The Eighth Circuit Court of Appeals said Tuesday that Teresa Wagner can get a new trial on her claim that she was denied promotions at the school because of her political views.
Wagner sued the school's former dean in 2009. A federal jury in 2012 ruled that no political discrimination took place, but they could not decide whether Wagner's equal protection rights were violated.
A magistrate judge declared a mistrial on the equal protection charge, and a district judge later dismissed it. That same judge denied an appeal from Wagner for a new trial.
Former Clerk Pleads Guilty To Embezzelment
CEDAR RAPIDS, Iowa (AP) - A former clerk for a northeastern Iowa town has been given 21 months in prison for embezzling more than $81,500 in public funds.

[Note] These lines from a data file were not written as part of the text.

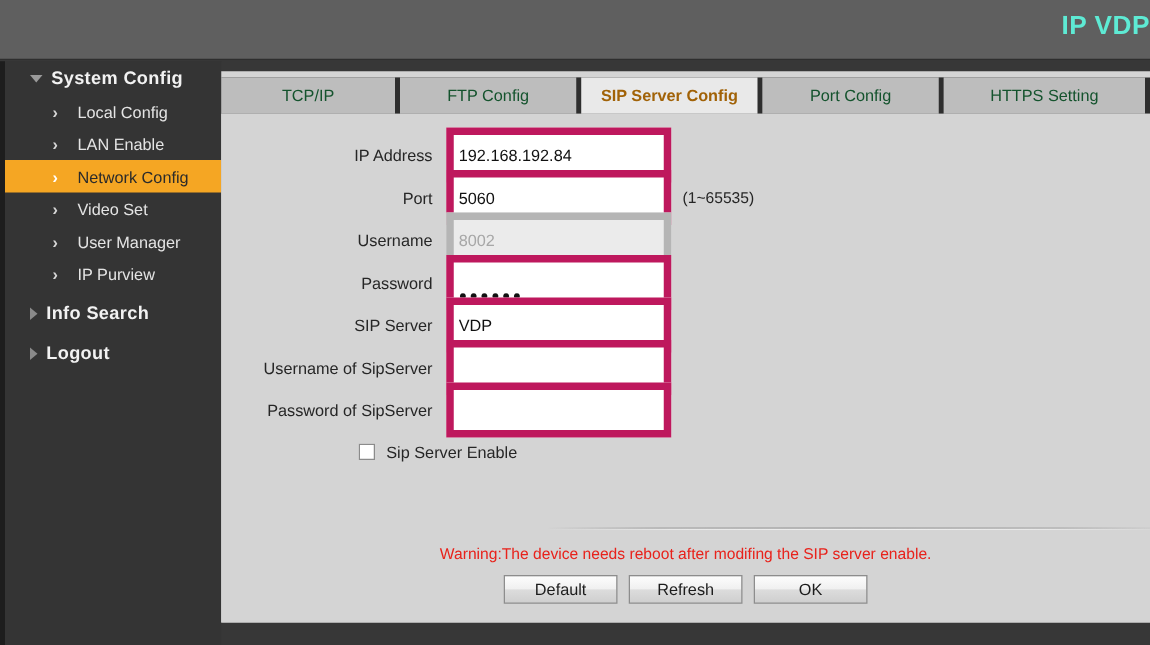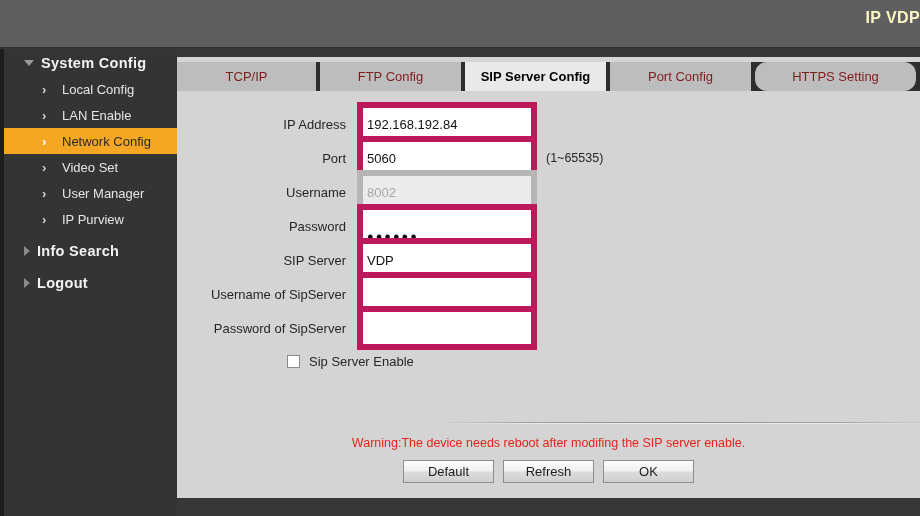--- a/index.html
+++ b/index.html
@@ -30,23 +30,23 @@
     width: 920px;
     height: 48px;
     background: #5f5f5f;
     border-bottom: 1px solid #2e2e2e;
     box-sizing: border-box;
   }
   .header-title {
     position: absolute;
     right: 0px;
     top: 9px;
-    font-size: 16px;
+    font-size: 21px;
     font-weight: bold;
-    color: #fef9c3;
+    color: #5eead4;
     letter-spacing: 0.4px;
     white-space: nowrap;
   }
 
   
   .sidebar {
     position: absolute;
     left: 0;
     top: 49px;
     width: 177px;
@@ -136,36 +136,36 @@
     width: 743px;
     display: flex;
     background: #2e2e2e;
     box-sizing: border-box;
   }
   .tab {
     height: 29px;
     line-height: 29px;
     text-align: center;
     font-size: 13px;
-    color: #7f1d1d;
+    color: #14532d;
     background: #bdbdbd;
     border-right: 4px solid #2e2e2e;
     box-sizing: border-box;
     cursor: pointer;
     white-space: nowrap;
     overflow: hidden;
   }
   .tab.t0 { width: 143px; }
   .tab.t1 { width: 145px; }
   .tab.t2 { width: 145px; }
   .tab.t3 { width: 145px; }
-  .tab.t4 { width: 161px; border-right: none; border-radius: 12px; }
+  .tab.t4 { width: 161px; border-right: none; }
   .tab.active {
     background: #e9e9e9;
-    color: #000000;
+    color: #a16207;
     font-weight: bold;
   }
 
   .panel-body {
     position: absolute;
     left: 0;
     top: 34px;
     width: 743px;
     height: 407px;
     background: #d4d4d4;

Former Masonville clerk Christine King was sentenced in federal court in Cedar Rapids on Monday. She'd pleaded guilty to mail fraud. She also was ordered to pay more than $81,500 in restitution to Masonville and $10,000 in restitution to an insurance company.
In a plea agreement, she admitted that she issued herself fraudulent payroll and expense reimbursement checks between July 2002 and October 2011.
King says she falsely inflated the balances on the town's bank accounts on reports provided to the town council and state auditor.